Change listing data
# # # #
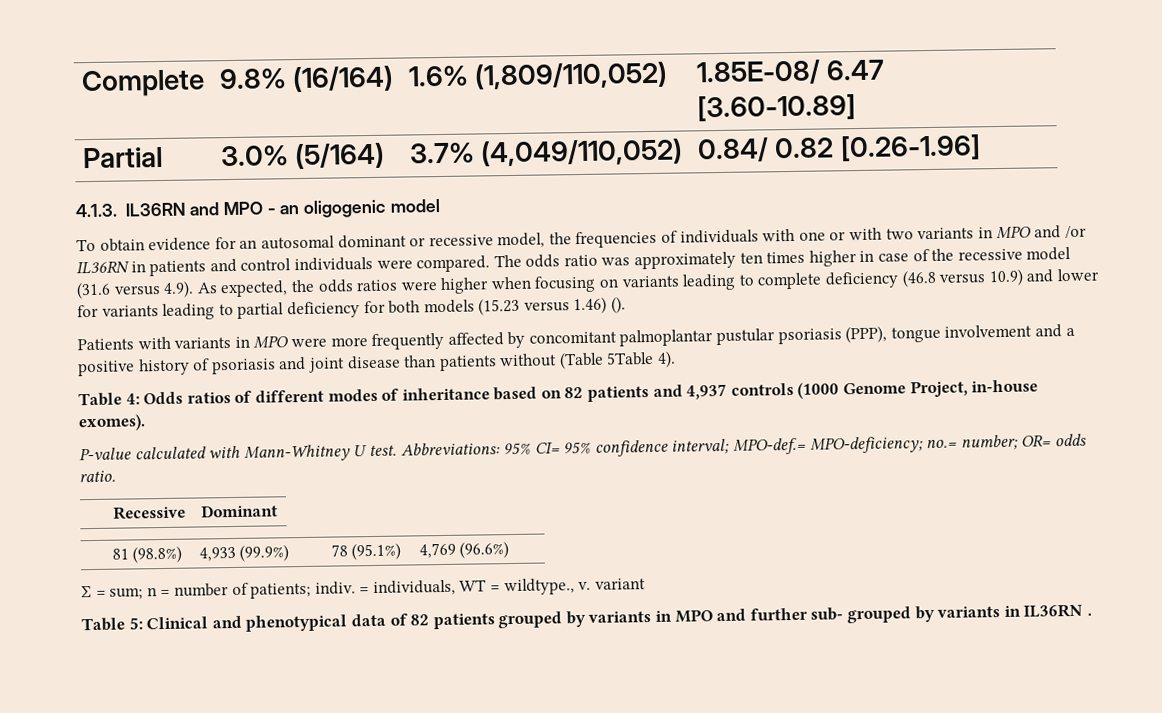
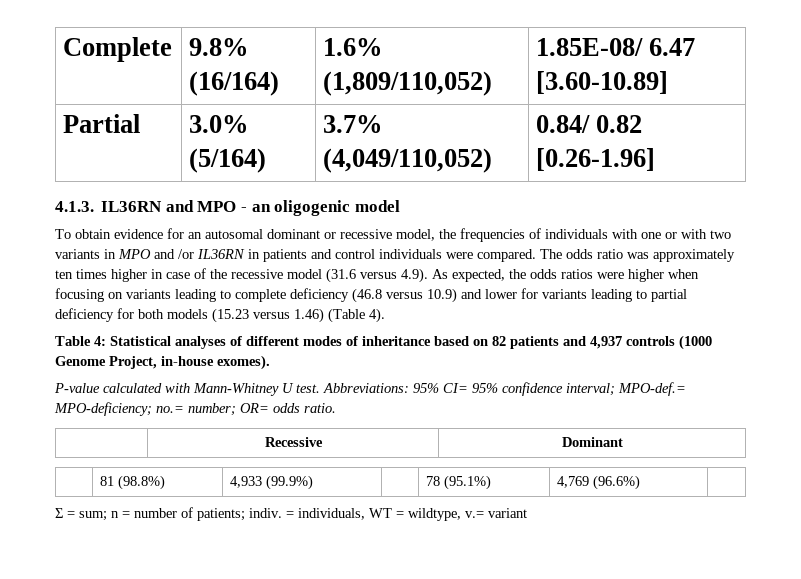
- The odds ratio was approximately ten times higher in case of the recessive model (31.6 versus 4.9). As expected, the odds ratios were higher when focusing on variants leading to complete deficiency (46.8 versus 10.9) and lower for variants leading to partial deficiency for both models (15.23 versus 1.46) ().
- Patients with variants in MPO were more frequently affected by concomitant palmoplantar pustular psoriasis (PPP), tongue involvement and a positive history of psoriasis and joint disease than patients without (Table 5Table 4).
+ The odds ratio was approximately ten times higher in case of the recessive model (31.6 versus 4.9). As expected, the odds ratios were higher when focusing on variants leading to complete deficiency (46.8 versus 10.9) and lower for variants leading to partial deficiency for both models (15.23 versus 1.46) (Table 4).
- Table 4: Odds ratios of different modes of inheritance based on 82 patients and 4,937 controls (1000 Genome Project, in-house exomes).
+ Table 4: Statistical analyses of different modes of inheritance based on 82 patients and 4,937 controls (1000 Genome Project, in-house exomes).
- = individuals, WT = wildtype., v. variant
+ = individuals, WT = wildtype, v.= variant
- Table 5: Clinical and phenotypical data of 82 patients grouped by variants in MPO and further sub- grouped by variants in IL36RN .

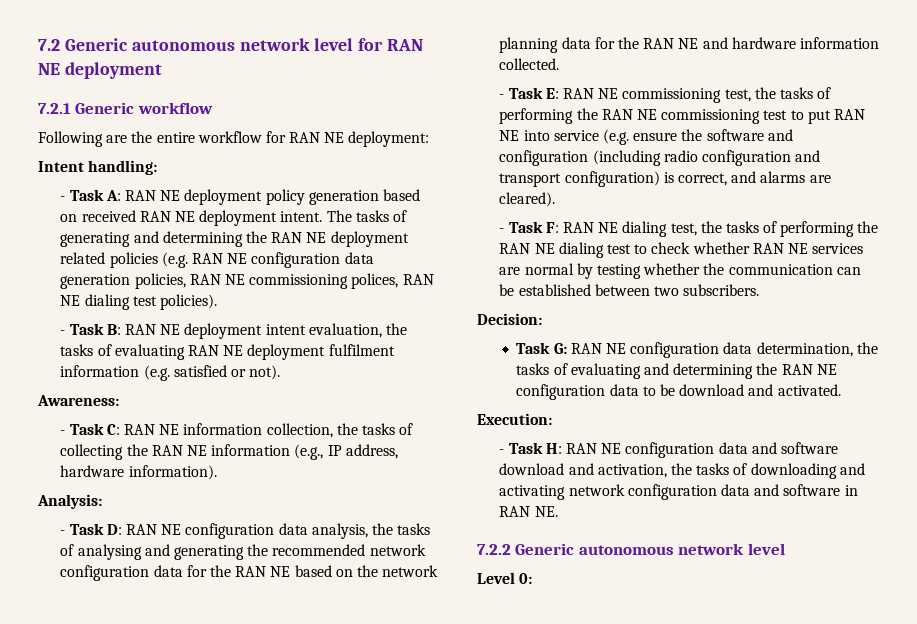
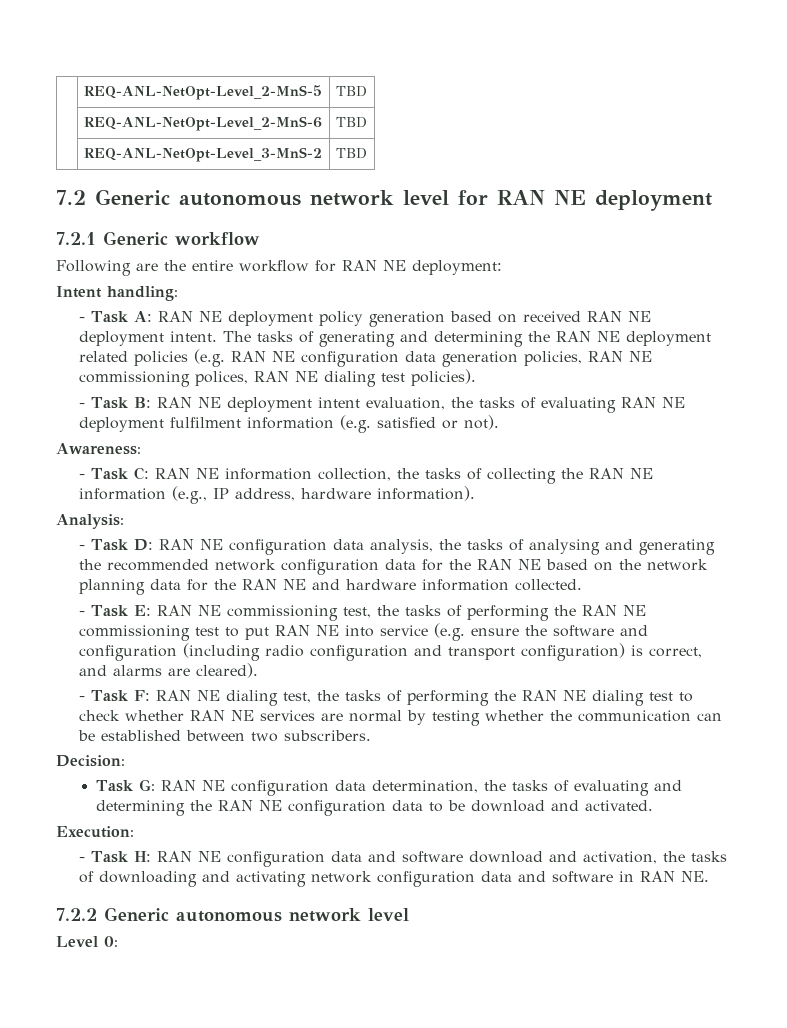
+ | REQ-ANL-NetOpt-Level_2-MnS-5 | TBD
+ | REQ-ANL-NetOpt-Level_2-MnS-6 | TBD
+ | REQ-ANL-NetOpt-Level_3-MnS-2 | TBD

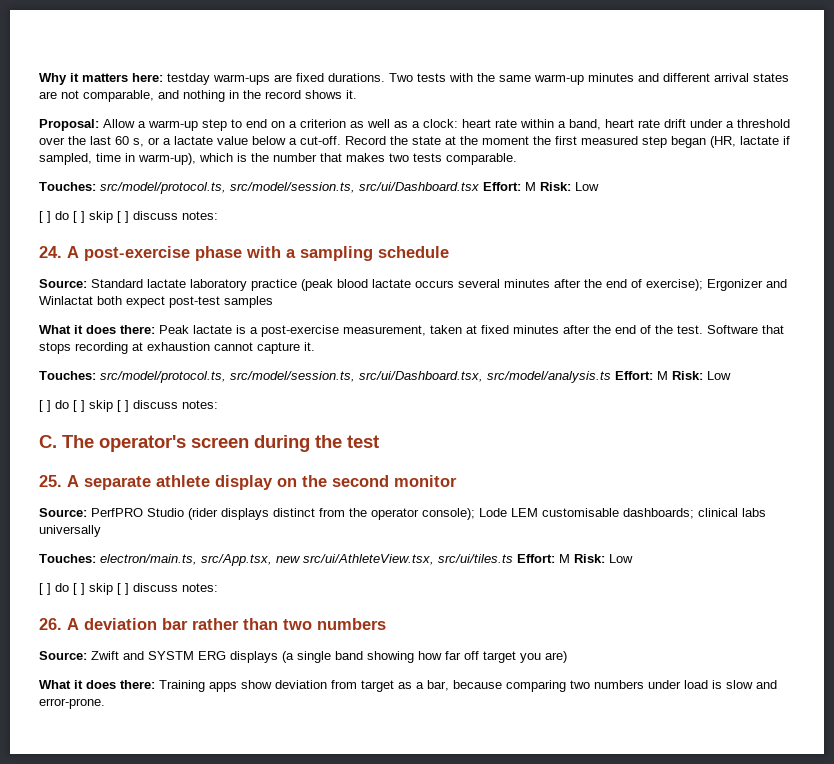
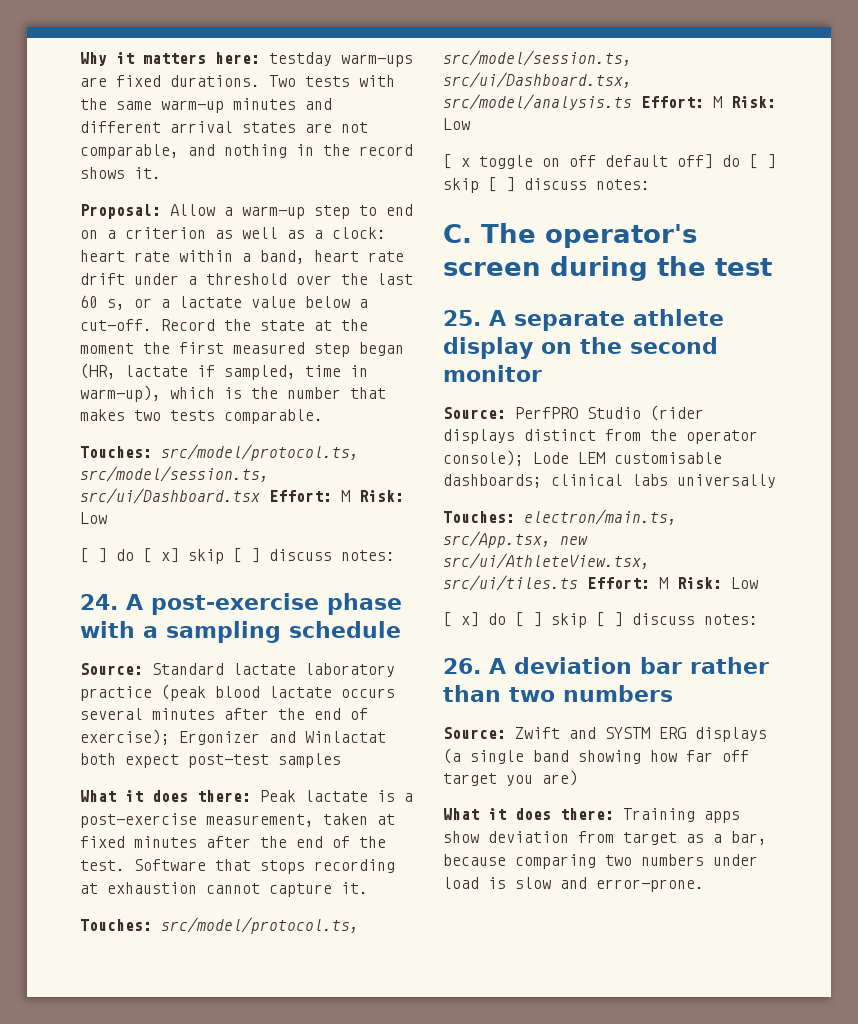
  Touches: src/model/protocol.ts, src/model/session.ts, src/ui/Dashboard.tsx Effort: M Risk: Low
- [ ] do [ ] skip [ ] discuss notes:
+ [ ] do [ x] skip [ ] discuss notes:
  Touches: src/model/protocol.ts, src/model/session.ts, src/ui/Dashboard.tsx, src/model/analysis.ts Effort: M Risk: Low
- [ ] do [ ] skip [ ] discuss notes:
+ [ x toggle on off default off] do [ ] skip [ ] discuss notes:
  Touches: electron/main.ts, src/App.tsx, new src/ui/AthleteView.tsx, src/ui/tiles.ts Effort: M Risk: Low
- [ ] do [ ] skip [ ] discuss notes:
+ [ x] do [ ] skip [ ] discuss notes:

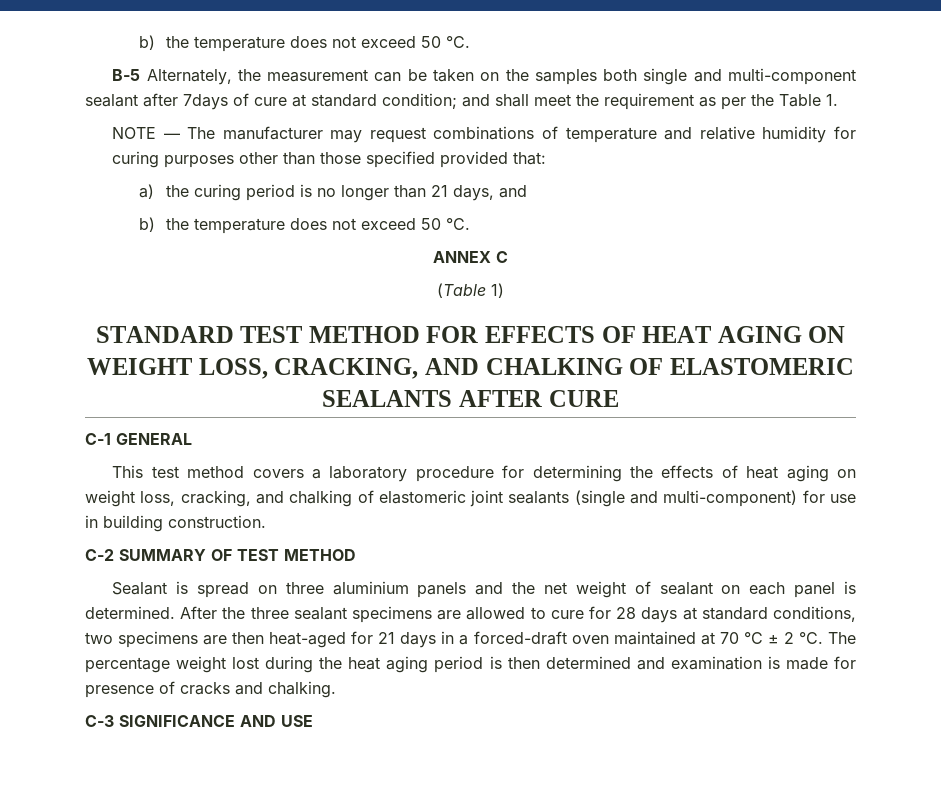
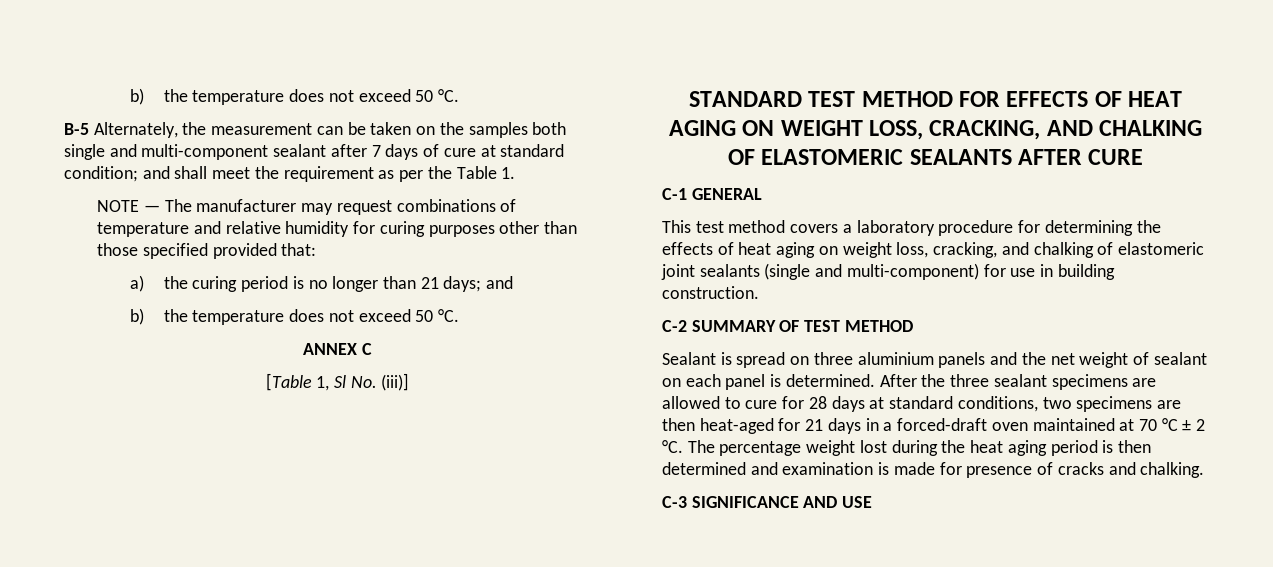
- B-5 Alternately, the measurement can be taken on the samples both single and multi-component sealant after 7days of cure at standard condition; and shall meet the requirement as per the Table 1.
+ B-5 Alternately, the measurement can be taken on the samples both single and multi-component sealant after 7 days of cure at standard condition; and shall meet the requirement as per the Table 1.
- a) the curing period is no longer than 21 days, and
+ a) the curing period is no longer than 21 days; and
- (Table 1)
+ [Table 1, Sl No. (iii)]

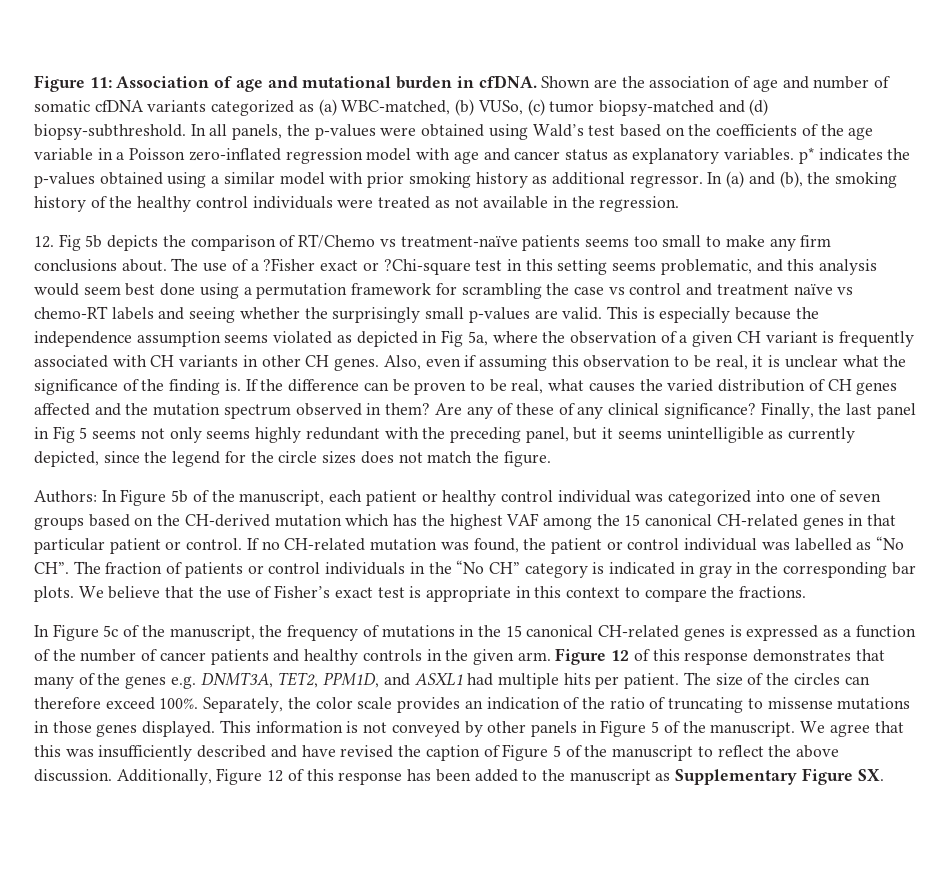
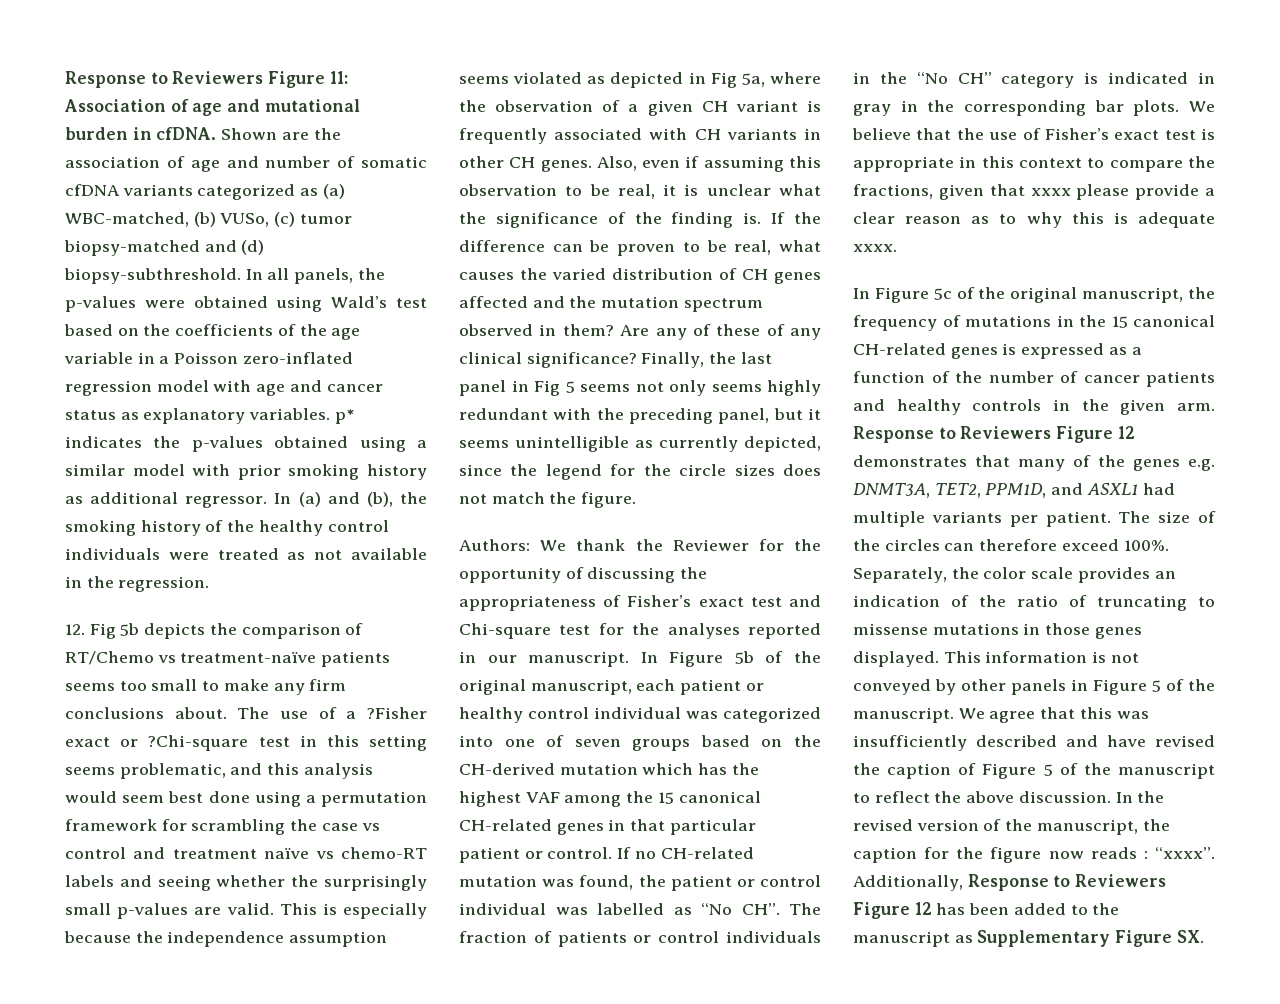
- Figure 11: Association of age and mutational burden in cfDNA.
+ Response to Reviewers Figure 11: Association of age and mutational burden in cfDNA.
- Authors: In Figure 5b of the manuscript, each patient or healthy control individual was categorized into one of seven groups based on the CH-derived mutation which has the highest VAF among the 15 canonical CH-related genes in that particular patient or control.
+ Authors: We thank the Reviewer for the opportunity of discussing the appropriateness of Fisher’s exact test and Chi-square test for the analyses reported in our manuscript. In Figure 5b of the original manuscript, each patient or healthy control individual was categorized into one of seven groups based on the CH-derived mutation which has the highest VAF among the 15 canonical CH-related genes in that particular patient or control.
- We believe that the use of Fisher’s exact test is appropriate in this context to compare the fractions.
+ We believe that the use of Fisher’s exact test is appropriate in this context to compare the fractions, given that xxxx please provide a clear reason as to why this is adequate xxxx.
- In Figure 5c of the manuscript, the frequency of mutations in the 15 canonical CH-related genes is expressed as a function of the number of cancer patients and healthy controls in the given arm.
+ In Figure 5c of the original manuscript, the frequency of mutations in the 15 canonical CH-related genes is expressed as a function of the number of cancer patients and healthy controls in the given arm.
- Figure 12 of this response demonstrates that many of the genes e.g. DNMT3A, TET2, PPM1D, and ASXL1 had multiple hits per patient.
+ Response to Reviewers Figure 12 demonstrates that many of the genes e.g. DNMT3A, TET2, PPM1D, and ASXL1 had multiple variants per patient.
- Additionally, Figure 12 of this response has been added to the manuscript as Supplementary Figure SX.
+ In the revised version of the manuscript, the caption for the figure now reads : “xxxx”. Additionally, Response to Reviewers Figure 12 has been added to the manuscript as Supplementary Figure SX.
# # # #
Work to complete
Output the data exactly, pictures omitted.

Response
- The odds ratio was approximately ten times higher in case of the recessive model (31.6 versus 4.9). As expected, the odds ratios were higher when focusing on variants leading to complete deficiency (46.8 versus 10.9) and lower for variants leading to partial deficiency for both models (15.23 versus 1.46) ().
- Patients with variants in MPO were more frequently affected by concomitant palmoplantar pustular psoriasis (PPP), tongue involvement and a positive history of psoriasis and joint disease than patients without (Table 5Table 4).
+ The odds ratio was approximately ten times higher in case of the recessive model (31.6 versus 4.9). As expected, the odds ratios were higher when focusing on variants leading to complete deficiency (46.8 versus 10.9) and lower for variants leading to partial deficiency for both models (15.23 versus 1.46) (Table 4).
- Table 4: Odds ratios of different modes of inheritance based on 82 patients and 4,937 controls (1000 Genome Project, in-house exomes).
+ Table 4: Statistical analyses of different modes of inheritance based on 82 patients and 4,937 controls (1000 Genome Project, in-house exomes).
- = individuals, WT = wildtype., v. variant
+ = individuals, WT = wildtype, v.= variant
- Table 5: Clinical and phenotypical data of 82 patients grouped by variants in MPO and further sub- grouped by variants in IL36RN .

+ | REQ-ANL-NetOpt-Level_2-MnS-5 | TBD
+ | REQ-ANL-NetOpt-Level_2-MnS-6 | TBD
+ | REQ-ANL-NetOpt-Level_3-MnS-2 | TBD

  Touches: src/model/protocol.ts, src/model/session.ts, src/ui/Dashboard.tsx Effort: M Risk: Low
- [ ] do [ ] skip [ ] discuss notes:
+ [ ] do [ x] skip [ ] discuss notes:
  Touches: src/model/protocol.ts, src/model/session.ts, src/ui/Dashboard.tsx, src/model/analysis.ts Effort: M Risk: Low
- [ ] do [ ] skip [ ] discuss notes:
+ [ x toggle on off default off] do [ ] skip [ ] discuss notes:
  Touches: electron/main.ts, src/App.tsx, new src/ui/AthleteView.tsx, src/ui/tiles.ts Effort: M Risk: Low
- [ ] do [ ] skip [ ] discuss notes:
+ [ x] do [ ] skip [ ] discuss notes:

- B-5 Alternately, the measurement can be taken on the samples both single and multi-component sealant after 7days of cure at standard condition; and shall meet the requirement as per the Table 1.
+ B-5 Alternately, the measurement can be taken on the samples both single and multi-component sealant after 7 days of cure at standard condition; and shall meet the requirement as per the Table 1.
- a) the curing period is no longer than 21 days, and
+ a) the curing period is no longer than 21 days; and
- (Table 1)
+ [Table 1, Sl No. (iii)]

- Figure 11: Association of age and mutational burden in cfDNA.
+ Response to Reviewers Figure 11: Association of age and mutational burden in cfDNA.
- Authors: In Figure 5b of the manuscript, each patient or healthy control individual was categorized into one of seven groups based on the CH-derived mutation which has the highest VAF among the 15 canonical CH-related genes in that particular patient or control.
+ Authors: We thank the Reviewer for the opportunity of discussing the appropriateness of Fisher’s exact test and Chi-square test for the analyses reported in our manuscript. In Figure 5b of the original manuscript, each patient or healthy control individual was categorized into one of seven groups based on the CH-derived mutation which has the highest VAF among the 15 canonical CH-related genes in that particular patient or control.
- We believe that the use of Fisher’s exact test is appropriate in this context to compare the fractions.
+ We believe that the use of Fisher’s exact test is appropriate in this context to compare the fractions, given that xxxx please provide a clear reason as to why this is adequate xxxx.
- In Figure 5c of the manuscript, the frequency of mutations in the 15 canonical CH-related genes is expressed as a function of the number of cancer patients and healthy controls in the given arm.
+ In Figure 5c of the original manuscript, the frequency of mutations in the 15 canonical CH-related genes is expressed as a function of the number of cancer patients and healthy controls in the given arm.
- Figure 12 of this response demonstrates that many of the genes e.g. DNMT3A, TET2, PPM1D, and ASXL1 had multiple hits per patient.
+ Response to Reviewers Figure 12 demonstrates that many of the genes e.g. DNMT3A, TET2, PPM1D, and ASXL1 had multiple variants per patient.
- Additionally, Figure 12 of this response has been added to the manuscript as Supplementary Figure SX.
+ In the revised version of the manuscript, the caption for the figure now reads : “xxxx”. Additionally, Response to Reviewers Figure 12 has been added to the manuscript as Supplementary Figure SX.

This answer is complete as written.